_AIM OF THE EXERCISE_. Transcribe exactly, and only, the lines from the one containing "(261, 240) none" through the end of the material.

_RECORDS FOR PROCESSING_.
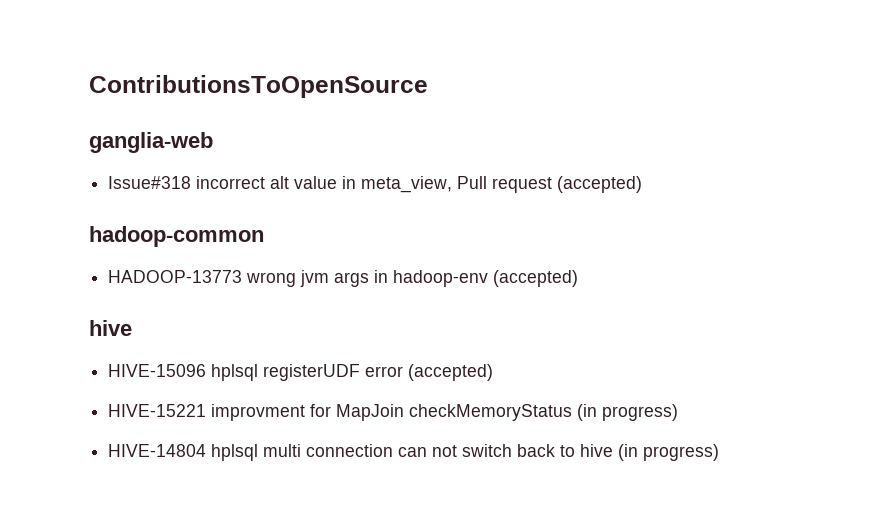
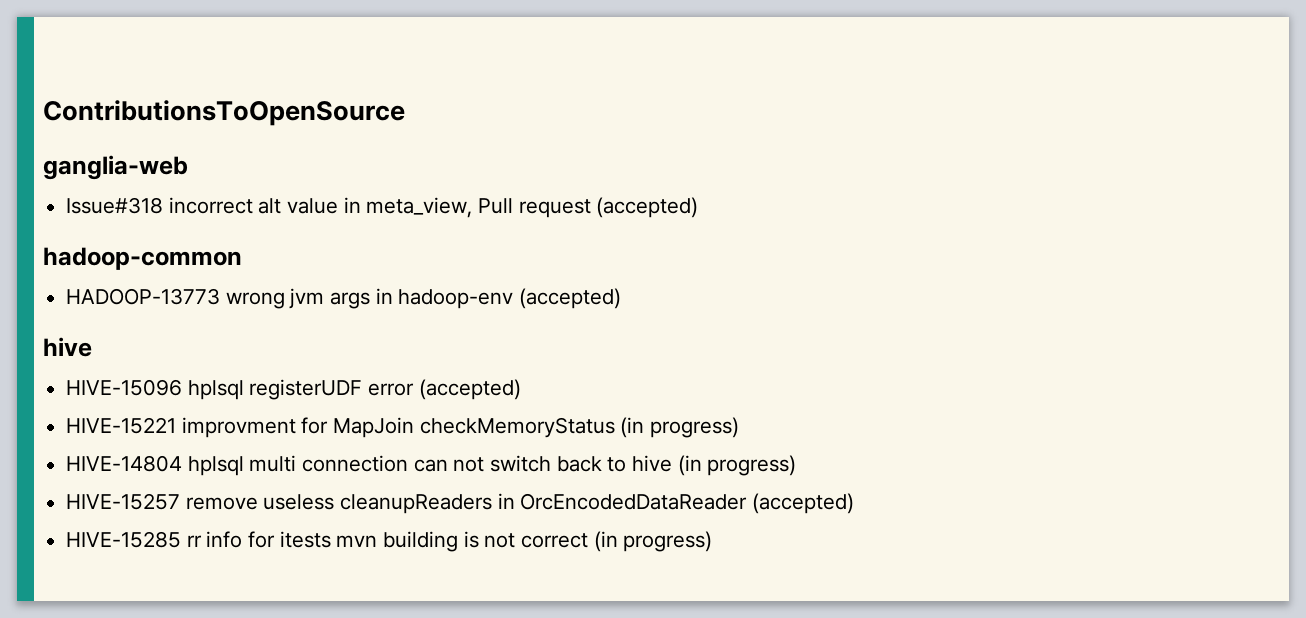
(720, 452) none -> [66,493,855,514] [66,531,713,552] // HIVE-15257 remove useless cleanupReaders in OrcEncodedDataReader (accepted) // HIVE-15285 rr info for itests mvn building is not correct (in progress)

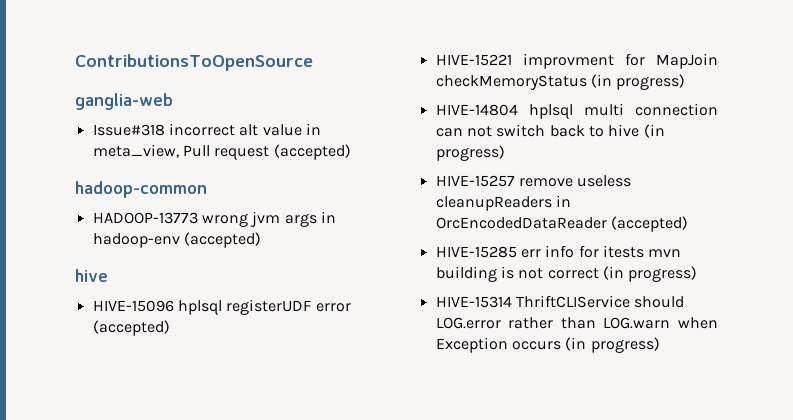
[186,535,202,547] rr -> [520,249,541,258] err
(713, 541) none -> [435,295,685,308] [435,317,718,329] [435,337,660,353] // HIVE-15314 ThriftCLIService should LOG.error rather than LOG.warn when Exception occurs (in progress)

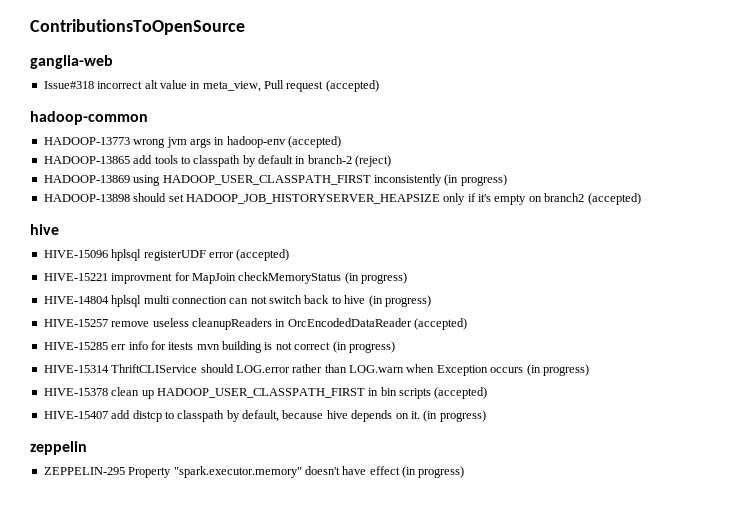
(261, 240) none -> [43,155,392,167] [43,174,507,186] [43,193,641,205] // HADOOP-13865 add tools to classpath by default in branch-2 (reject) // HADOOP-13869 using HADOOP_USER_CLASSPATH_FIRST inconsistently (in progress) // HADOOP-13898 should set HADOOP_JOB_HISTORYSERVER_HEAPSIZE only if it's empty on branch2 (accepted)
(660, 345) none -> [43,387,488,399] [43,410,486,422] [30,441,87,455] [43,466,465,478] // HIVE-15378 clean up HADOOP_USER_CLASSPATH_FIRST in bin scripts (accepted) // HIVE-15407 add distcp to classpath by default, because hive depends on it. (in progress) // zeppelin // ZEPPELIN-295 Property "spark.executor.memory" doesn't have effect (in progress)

_OUTPUT BELOW_.
(261, 240) none -> [43,155,392,167] [43,174,507,186] [43,193,641,205] // HADOOP-13865 add tools to classpath by default in branch-2 (reject) // HADOOP-13869 using HADOOP_USER_CLASSPATH_FIRST inconsistently (in progress) // HADOOP-13898 should set HADOOP_JOB_HISTORYSERVER_HEAPSIZE only if it's empty on branch2 (accepted)
(660, 345) none -> [43,387,488,399] [43,410,486,422] [30,441,87,455] [43,466,465,478] // HIVE-15378 clean up HADOOP_USER_CLASSPATH_FIRST in bin scripts (accepted) // HIVE-15407 add distcp to classpath by default, because hive depends on it. (in progress) // zeppelin // ZEPPELIN-295 Property "spark.executor.memory" doesn't have effect (in progress)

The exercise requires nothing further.